__Task details__.
The answer must consist solely of the lines from the opening line of the entries through the line with "- Clone the", transcribed exactly and without any pictures.
──────────────────────────────
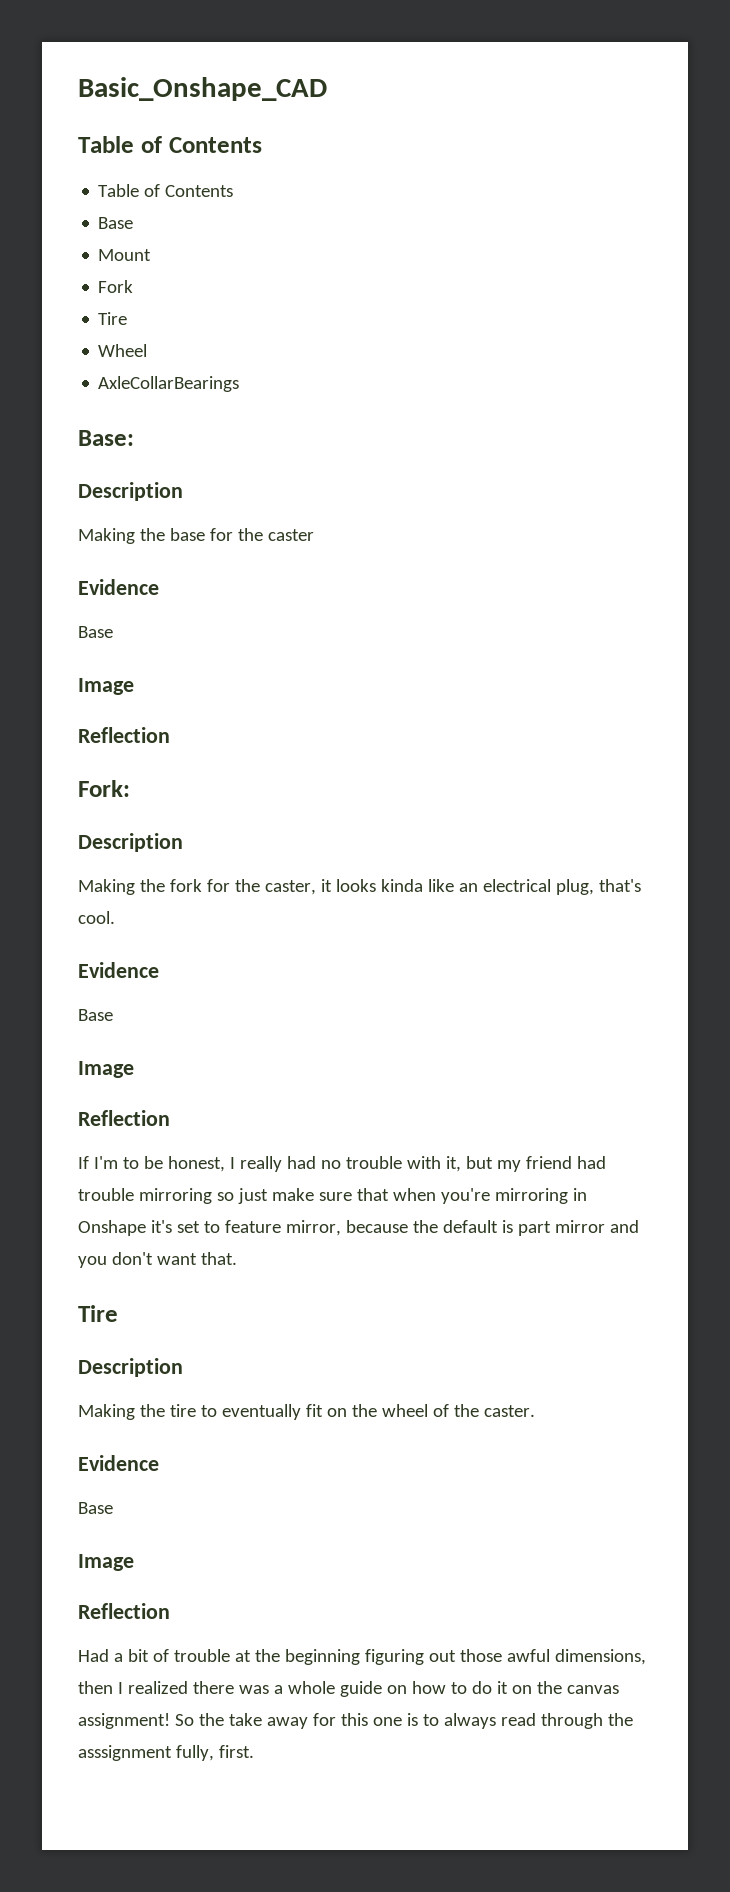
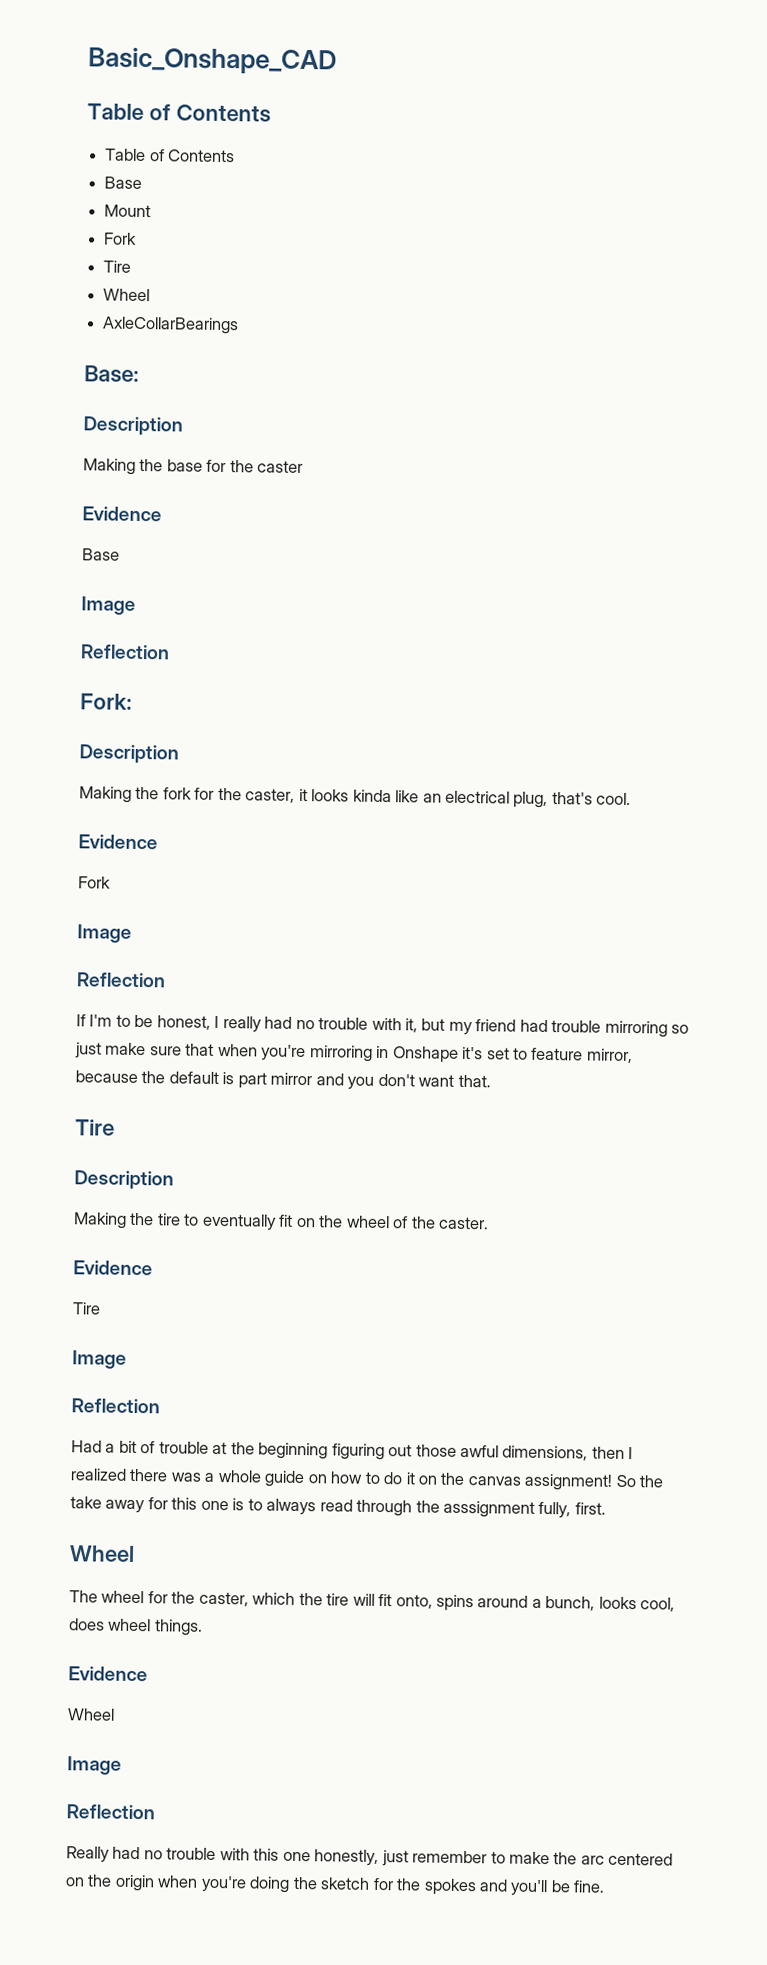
  Making the fork for the caster, it looks kinda like an electrical plug, that's cool.
  Evidence
- Base
+ Fork
  Making the tire to eventually fit on the wheel of the caster.
  Evidence
- Base
+ Tire
  So the take away for this one is to always read through the asssignment fully, first.
+ Wheel
+ The wheel for the caster, which the tire will fit onto, spins around a bunch, looks cool, does wheel things.
+ Evidence
+ Wheel
+ Image
+ Reflection
+ Really had no trouble with this one honestly, just remember to make the arc centered on the origin when you're doing the sketch for the spokes and you'll be fine.

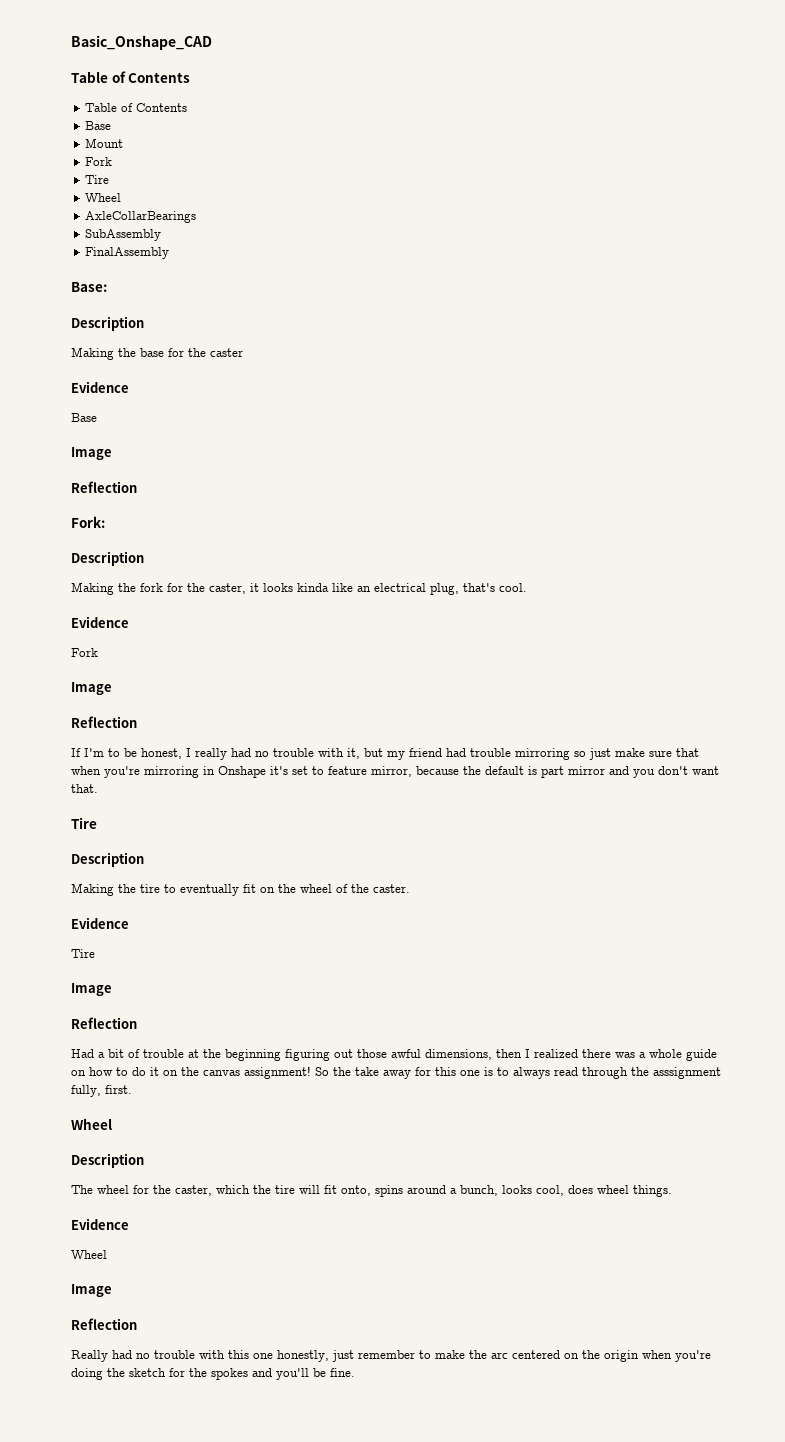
+ SubAssembly
+ FinalAssembly
  So the take away for this one is to always read through the asssignment fully, first.
  Wheel
+ Description

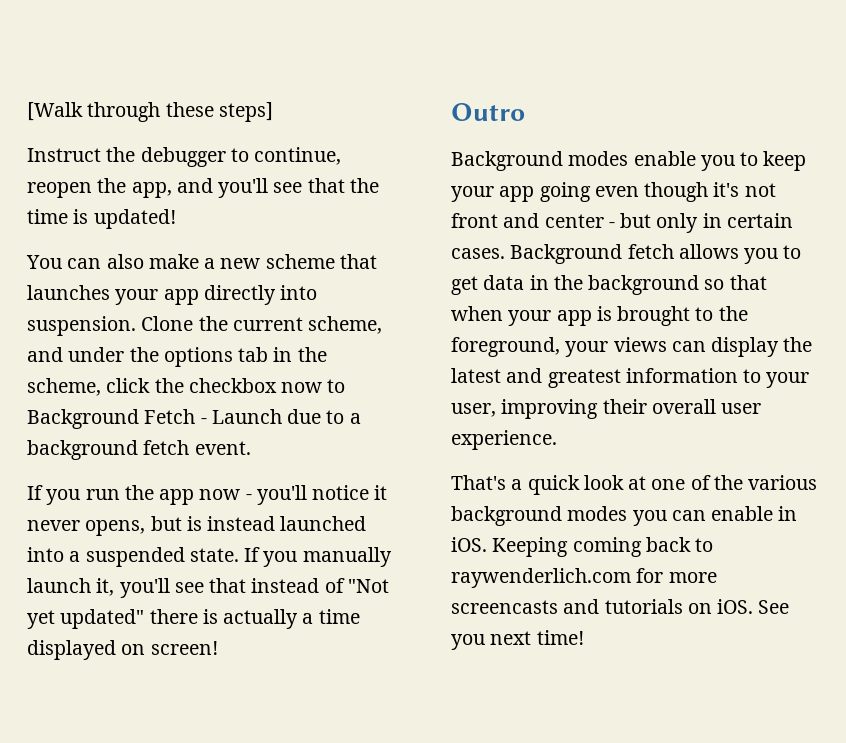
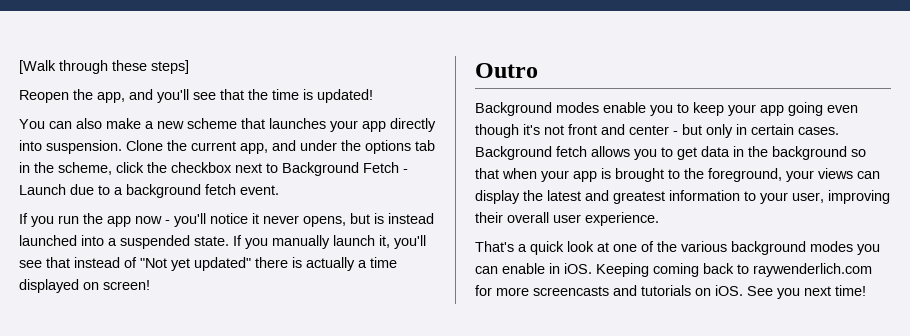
- Instruct the debugger to continue, reopen the app, and you'll see that the time is updated!
+ Reopen the app, and you'll see that the time is updated!
- Clone the current scheme, and under the options tab in the scheme, click the checkbox now to Background Fetch - Launch due to a background fetch event.
+ Clone the current app, and under the options tab in the scheme, click the checkbox next to Background Fetch - Launch due to a background fetch event.

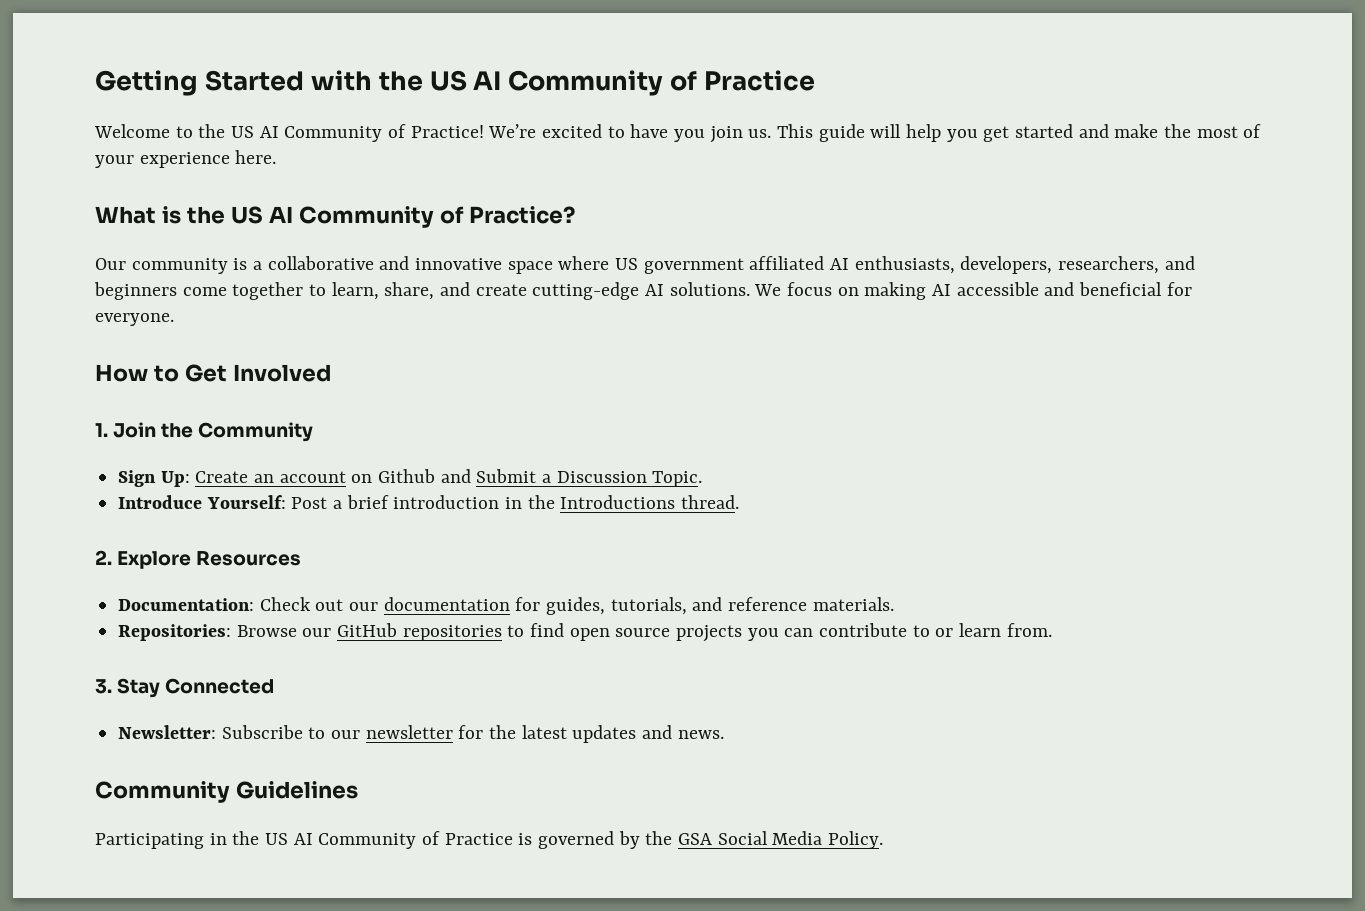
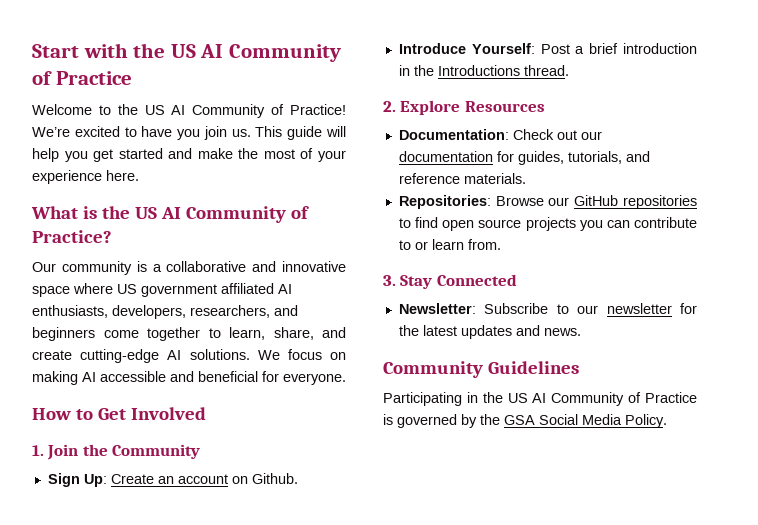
- Getting Started with the US AI Community of Practice
+ Start with the US AI Community of Practice
- Sign Up: Create an account on Github and Submit a Discussion Topic.
+ Sign Up: Create an account on Github.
──────────────────────────────
__Completed task__.
  Making the fork for the caster, it looks kinda like an electrical plug, that's cool.
  Evidence
- Base
+ Fork
  Making the tire to eventually fit on the wheel of the caster.
  Evidence
- Base
+ Tire
  So the take away for this one is to always read through the asssignment fully, first.
+ Wheel
+ The wheel for the caster, which the tire will fit onto, spins around a bunch, looks cool, does wheel things.
+ Evidence
+ Wheel
+ Image
+ Reflection
+ Really had no trouble with this one honestly, just remember to make the arc centered on the origin when you're doing the sketch for the spokes and you'll be fine.

+ SubAssembly
+ FinalAssembly
  So the take away for this one is to always read through the asssignment fully, first.
  Wheel
+ Description

- Instruct the debugger to continue, reopen the app, and you'll see that the time is updated!
+ Reopen the app, and you'll see that the time is updated!
- Clone the current scheme, and under the options tab in the scheme, click the checkbox now to Background Fetch - Launch due to a background fetch event.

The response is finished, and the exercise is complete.